What to produce — The response must reproduce exactly every line of the material below holding the word "items".

Material to process —

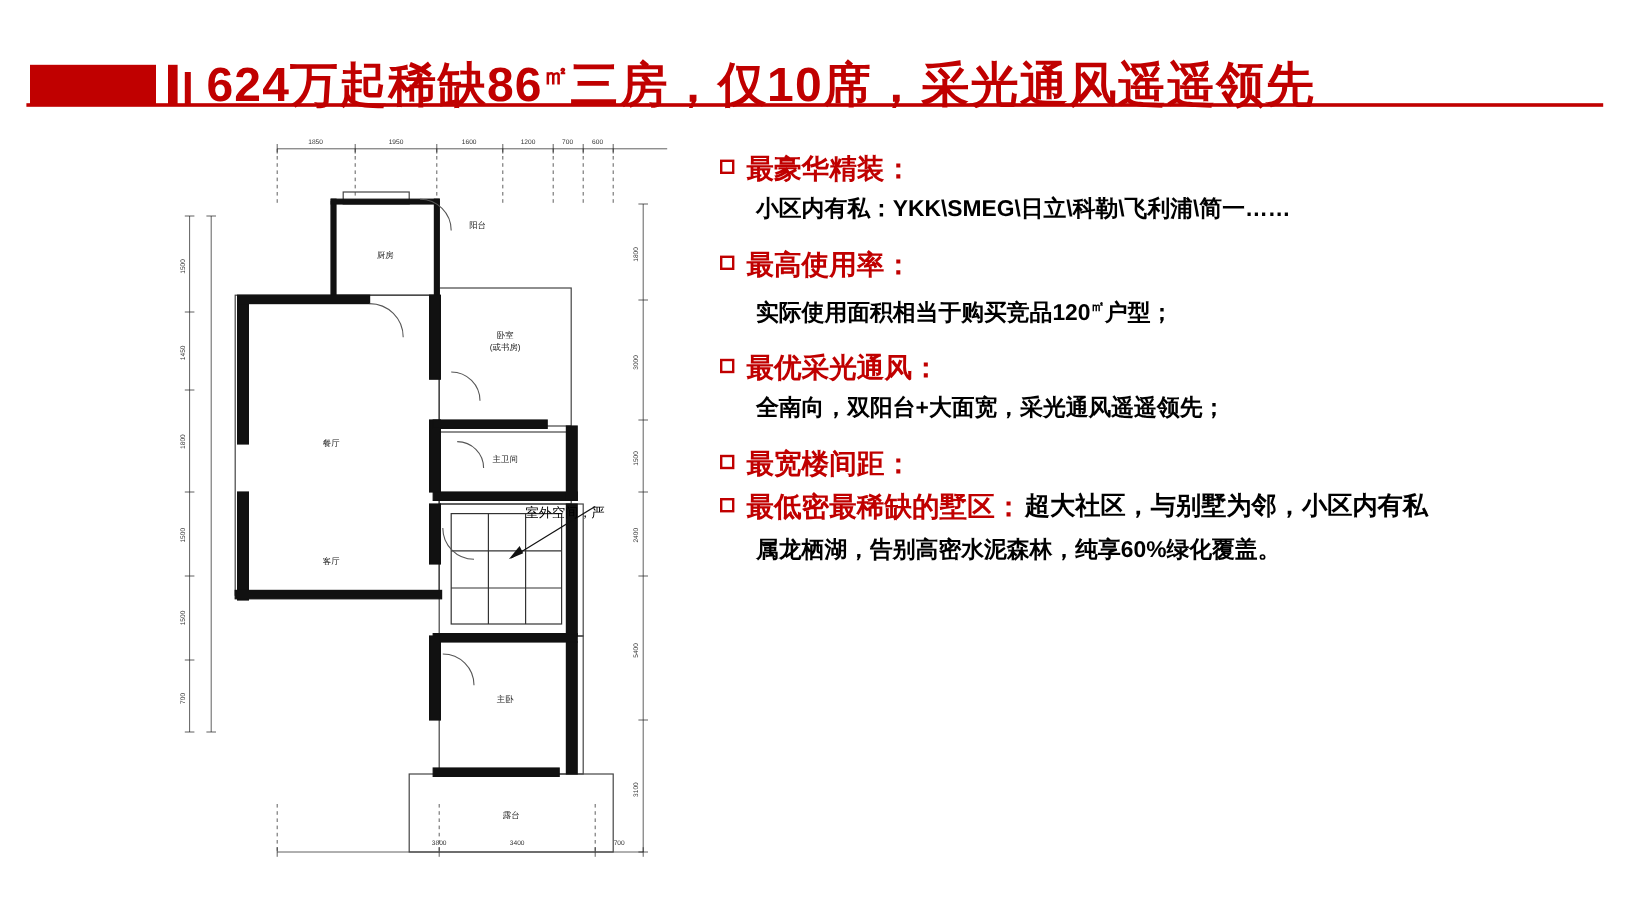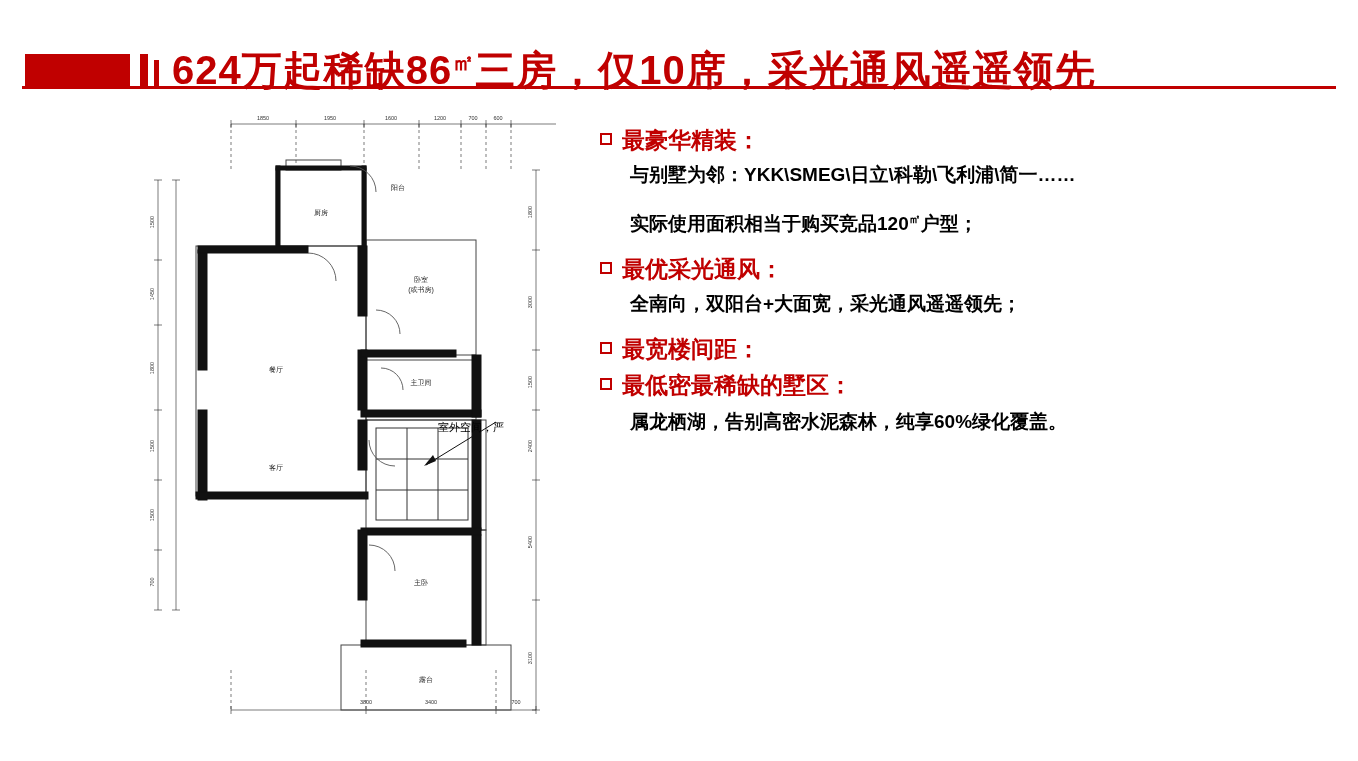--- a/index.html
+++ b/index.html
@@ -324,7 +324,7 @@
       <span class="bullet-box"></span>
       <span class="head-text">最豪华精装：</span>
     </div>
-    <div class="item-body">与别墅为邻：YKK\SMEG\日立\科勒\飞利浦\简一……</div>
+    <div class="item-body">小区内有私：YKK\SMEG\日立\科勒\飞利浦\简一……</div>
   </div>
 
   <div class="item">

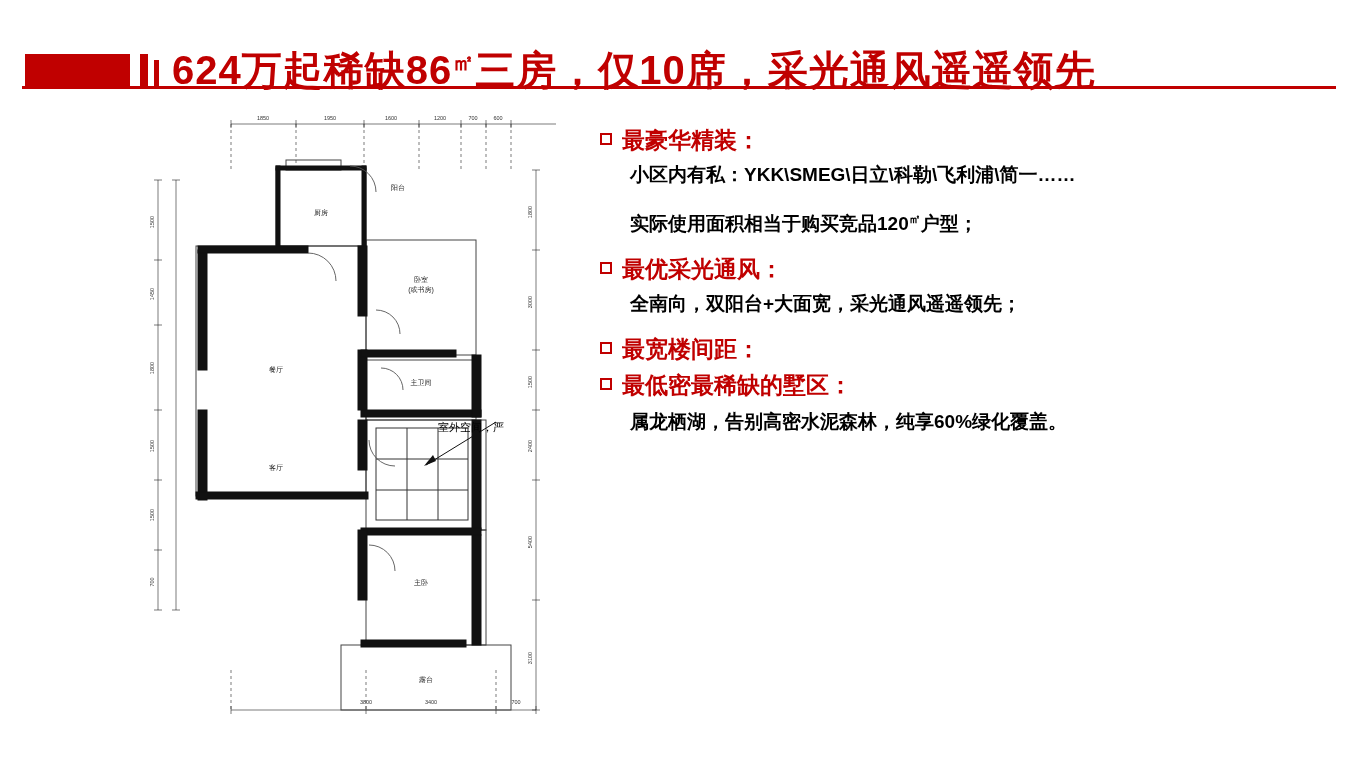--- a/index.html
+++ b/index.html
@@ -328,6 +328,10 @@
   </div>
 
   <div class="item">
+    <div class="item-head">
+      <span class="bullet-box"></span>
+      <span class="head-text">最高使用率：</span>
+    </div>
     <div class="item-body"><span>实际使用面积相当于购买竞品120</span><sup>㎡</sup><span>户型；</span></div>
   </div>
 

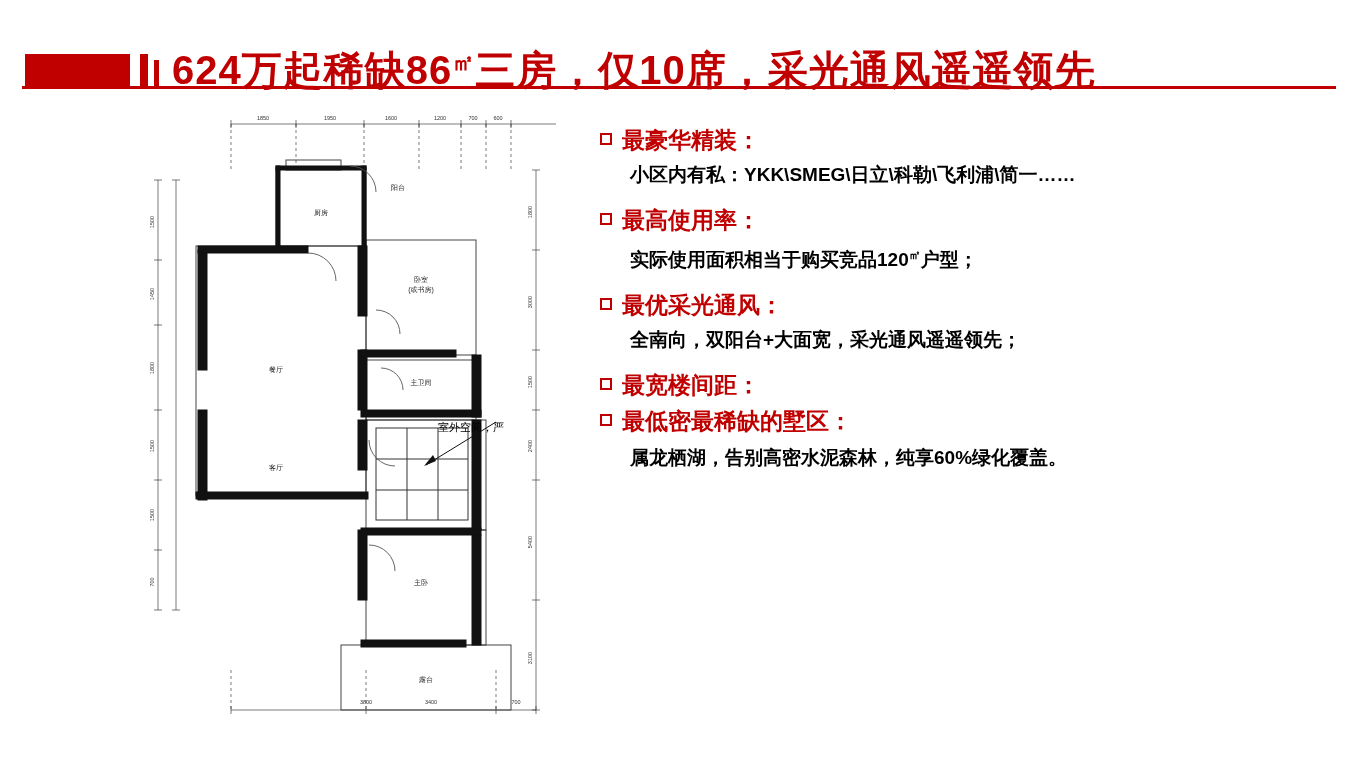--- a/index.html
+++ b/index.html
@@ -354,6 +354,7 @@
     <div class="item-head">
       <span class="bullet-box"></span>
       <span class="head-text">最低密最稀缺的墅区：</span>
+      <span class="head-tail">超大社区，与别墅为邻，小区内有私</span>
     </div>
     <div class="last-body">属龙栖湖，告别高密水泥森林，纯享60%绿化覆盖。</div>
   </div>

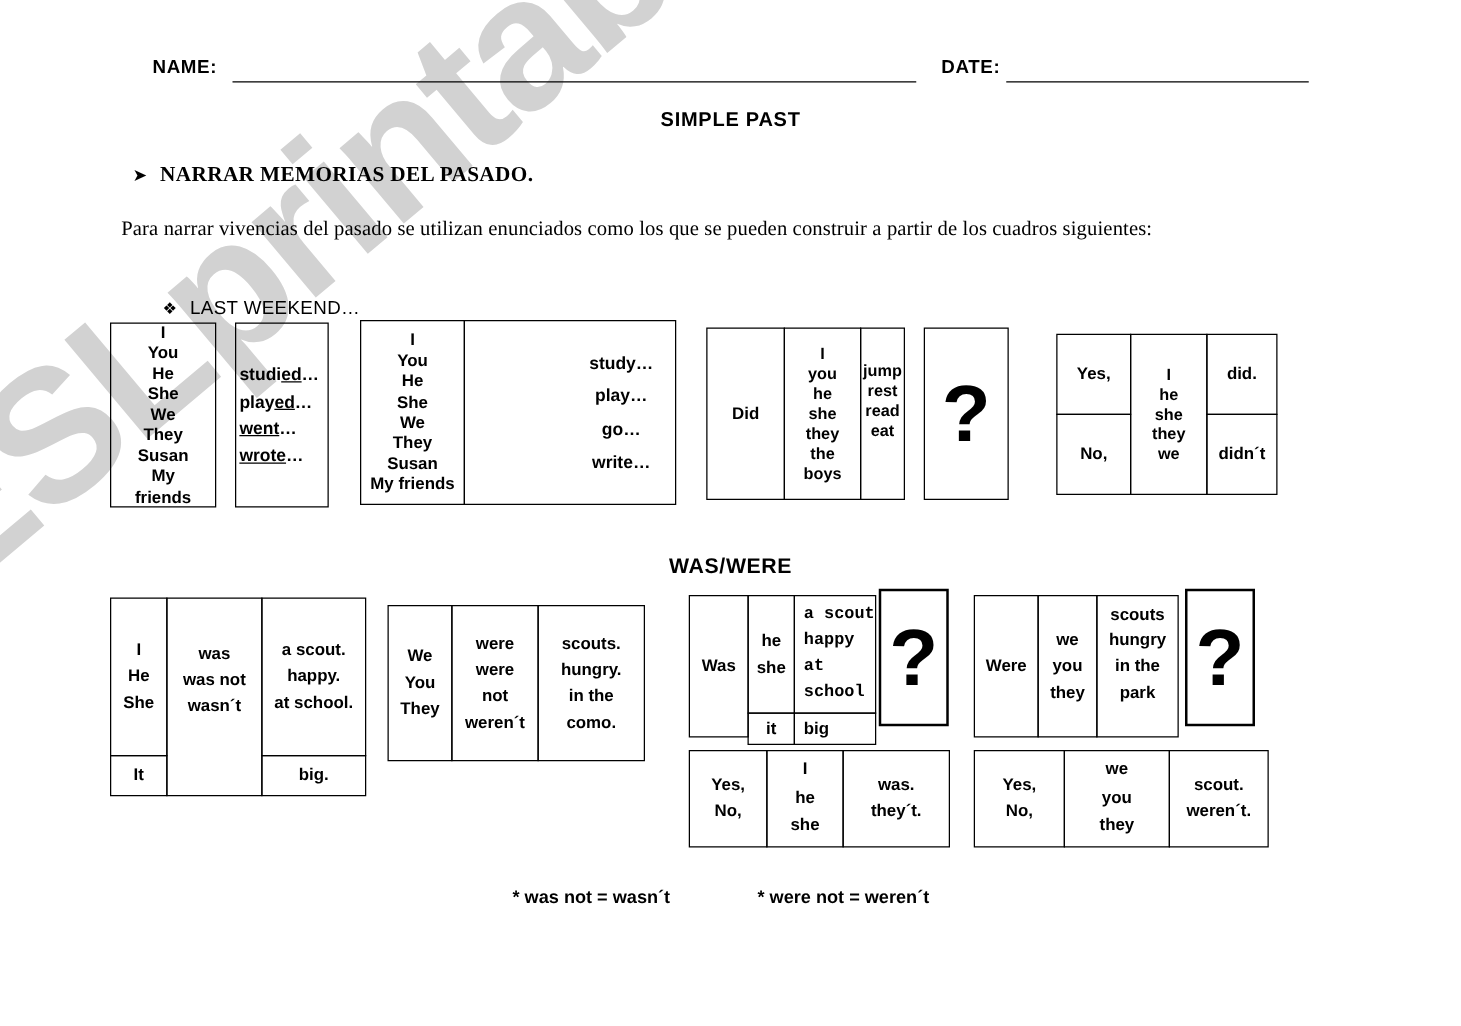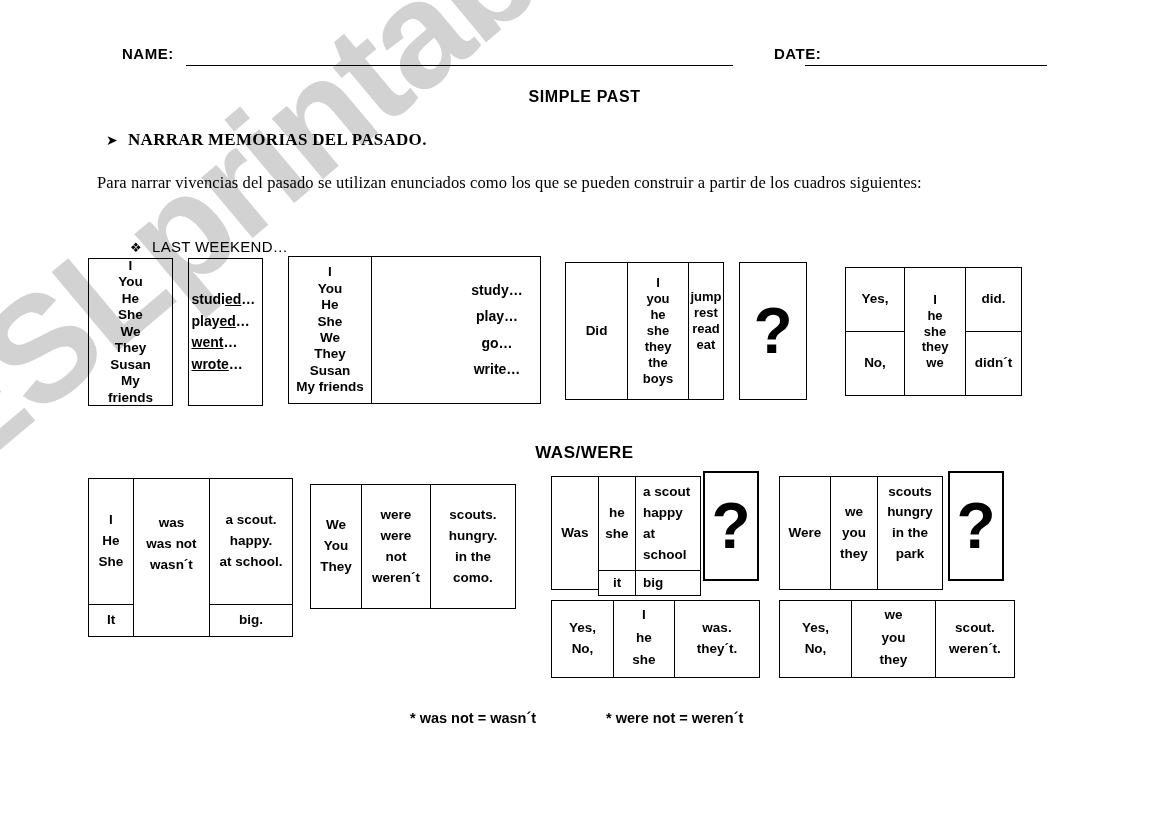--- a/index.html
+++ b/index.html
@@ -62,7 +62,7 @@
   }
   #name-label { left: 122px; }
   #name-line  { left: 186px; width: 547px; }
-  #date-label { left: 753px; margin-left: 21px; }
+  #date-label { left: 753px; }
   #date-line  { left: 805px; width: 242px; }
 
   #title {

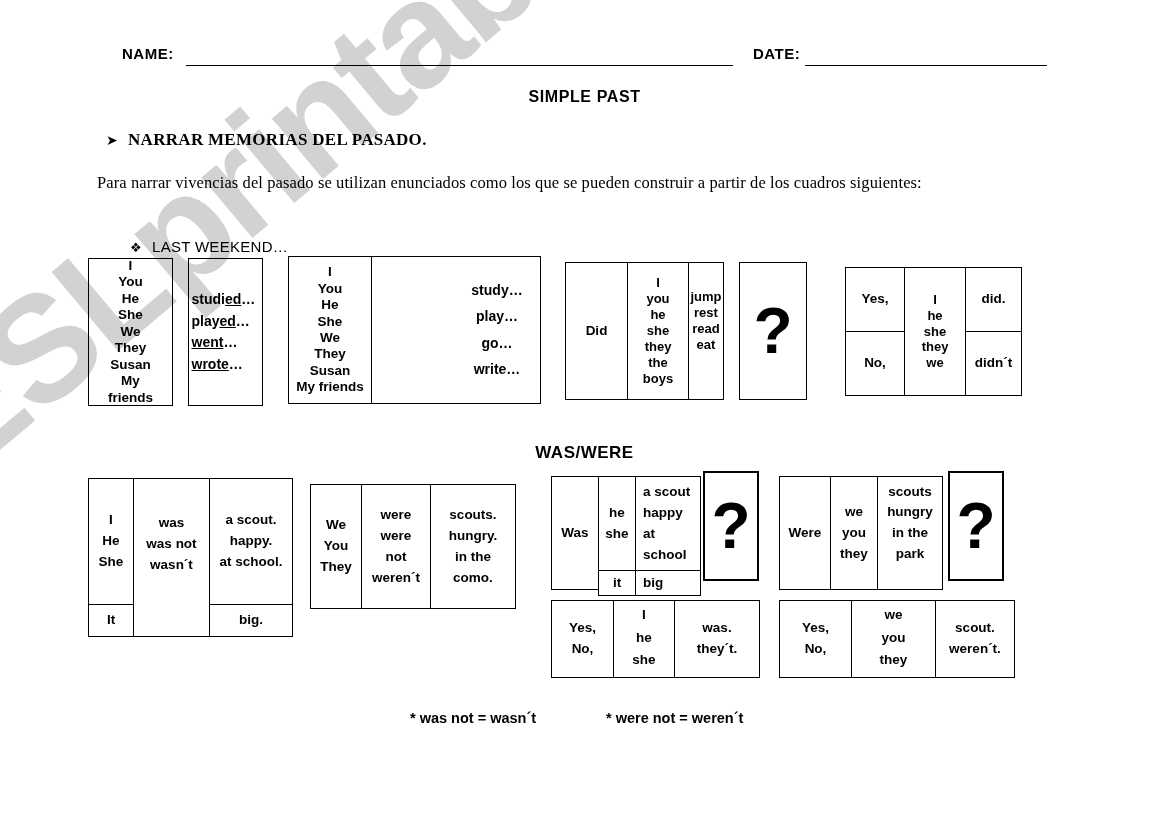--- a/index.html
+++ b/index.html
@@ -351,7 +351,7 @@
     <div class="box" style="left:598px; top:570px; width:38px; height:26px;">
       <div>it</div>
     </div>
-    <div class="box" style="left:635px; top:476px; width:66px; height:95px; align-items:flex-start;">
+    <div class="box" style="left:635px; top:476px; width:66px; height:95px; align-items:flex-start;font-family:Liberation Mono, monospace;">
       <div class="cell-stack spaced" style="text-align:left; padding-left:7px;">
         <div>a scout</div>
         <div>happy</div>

Your solution —
-    <div class="box" style="left:635px; top:476px; width:66px; height:95px; align-items:flex-start;">
+    <div class="box" style="left:635px; top:476px; width:66px; height:95px; align-items:flex-start;font-family:Liberation Mono, monospace;">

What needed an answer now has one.